Researchers Find that mRNA is Actually Green

Chapel Hill, NC: In a revealing study, graduate student Dale Bitch has shown that mRNA of yeast is in fact GREEN. The study is the culmination of years of work and cost the taxpayers an estimated 2 million dollars; 80 percent of which was spent on beer.

"When I saw it was green, I said ‘Shit, it’s green!’" said Kerry Blume (Bitch’s graduate advisor and the unfortunate illegitimate child of author Judy Blume and survivor of Bloom’s syndrome). Blume went on to comment "I mean red I could understand, but green?"

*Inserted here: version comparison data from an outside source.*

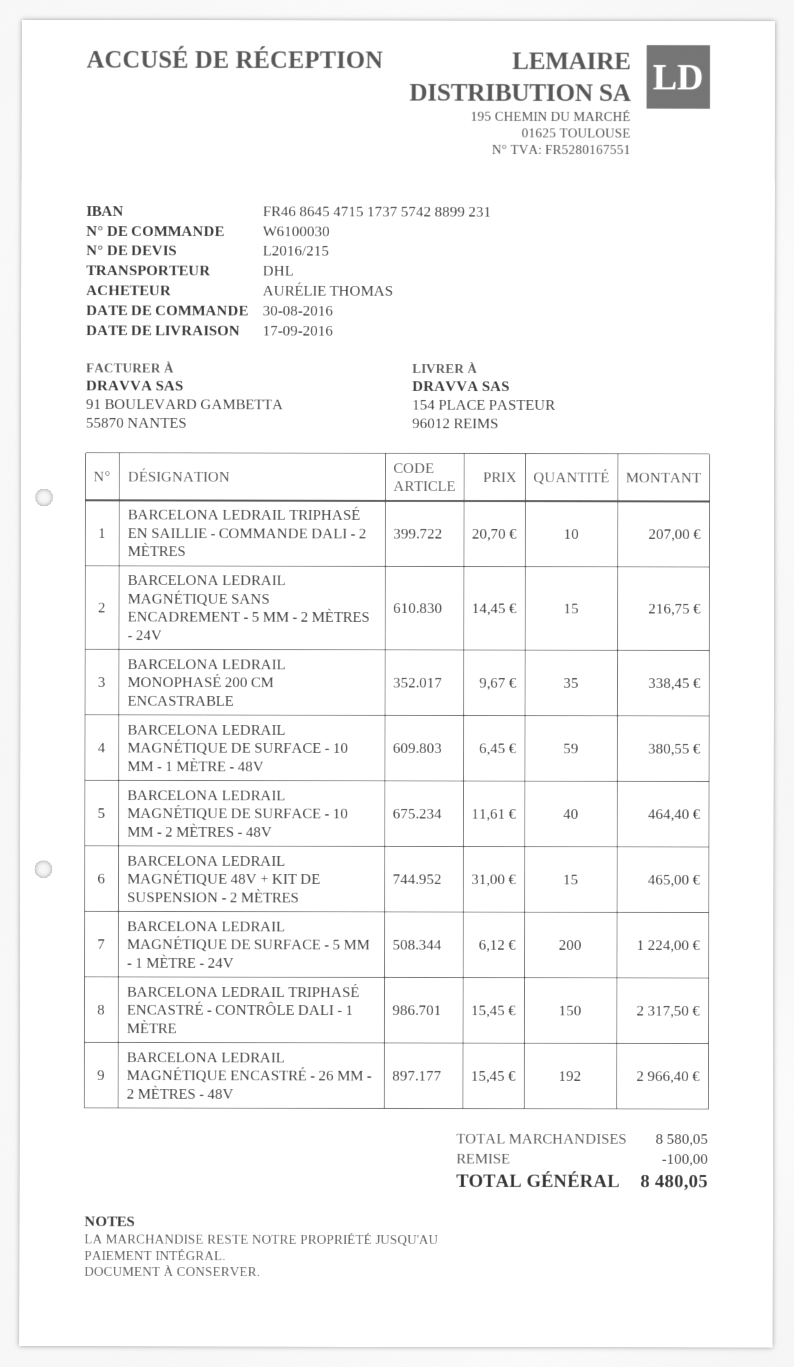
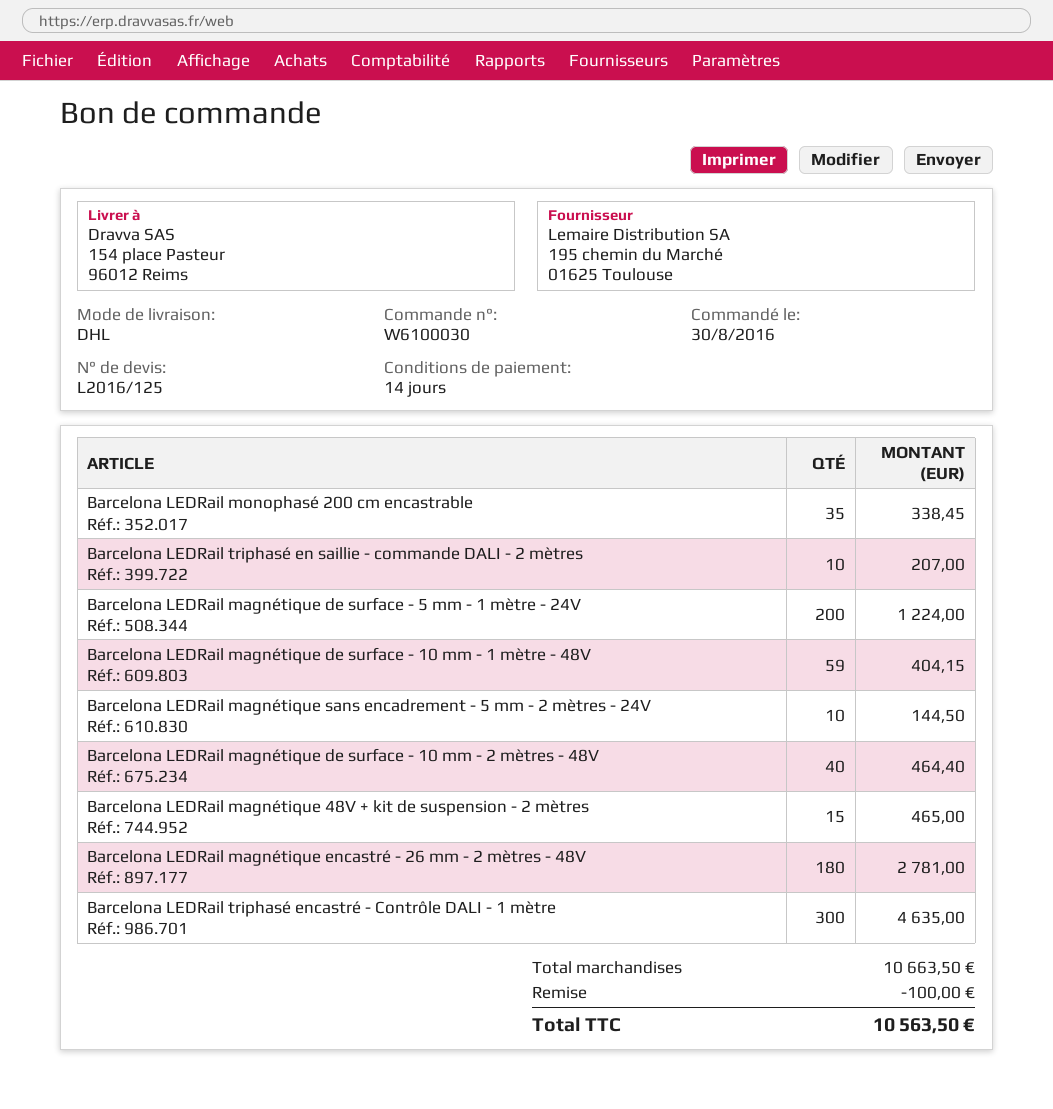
quote number: L2016/215 -> L2016/125
BARCELONA LEDRAIL MAGNÉTIQUE SANS ENCADREMENT - 5 MM - 2 MÈTRES - 24V: 15 for 216.75 -> 10 for 144.50
BARCELONA LEDRAIL MAGNÉTIQUE DE SURFACE - 10 MM - 1 MÈTRE - 48V: 59 for 380.55 -> 59 for 404.15
BARCELONA LEDRAIL TRIPHASÉ ENCASTRÉ - CONTRÔLE DALI - 1 MÈTRE: 150 for 2317.50 -> 300 for 4635.00
BARCELONA LEDRAIL MAGNÉTIQUE ENCASTRÉ - 26 MM - 2 MÈTRES - 48V: 192 for 2966.40 -> 180 for 2781.00
subtotal: 8580.05 -> 10663.50
total: 8480.05 -> 10563.50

Bitch’s discovery will mark the first ever live observation of the color of something that everyday people don’t care about. In a press conference, Bitch , while fighting back tears, thanked the Miller Brewing Co., and other members of his lab including Julie Conman, Paul Matlock, Clare Watereddown-Stogie, Dung Thower, Elaine Will-Work-for-Food Yeh, Bonnie The-Terminator Howell, and some guy named Ted.

After the press conference ended, Ted was heard mumbling something about being Mad too and "what the hell does this have to do with kinetochores?" People were careful not to attract his attention.

When asked what he’ll do next, Bitch said he would like to receive the Nobel Prize for useless information and retire on the honorarium. However, Kerry Blume has other ideas for his star student, " I think we should examine the color of other things people don’t care about, like politics or Duke University." Others attending the press conference expect Bitch to drink heavily and continue to "waste taxpayers money."

This is not the first report of useless information from this lab group, earlier this year Matlock published a paper on yeast mating behaviors, a topic only slightly less obscure than the focus of Julie Conman’s research, Cytokinesis.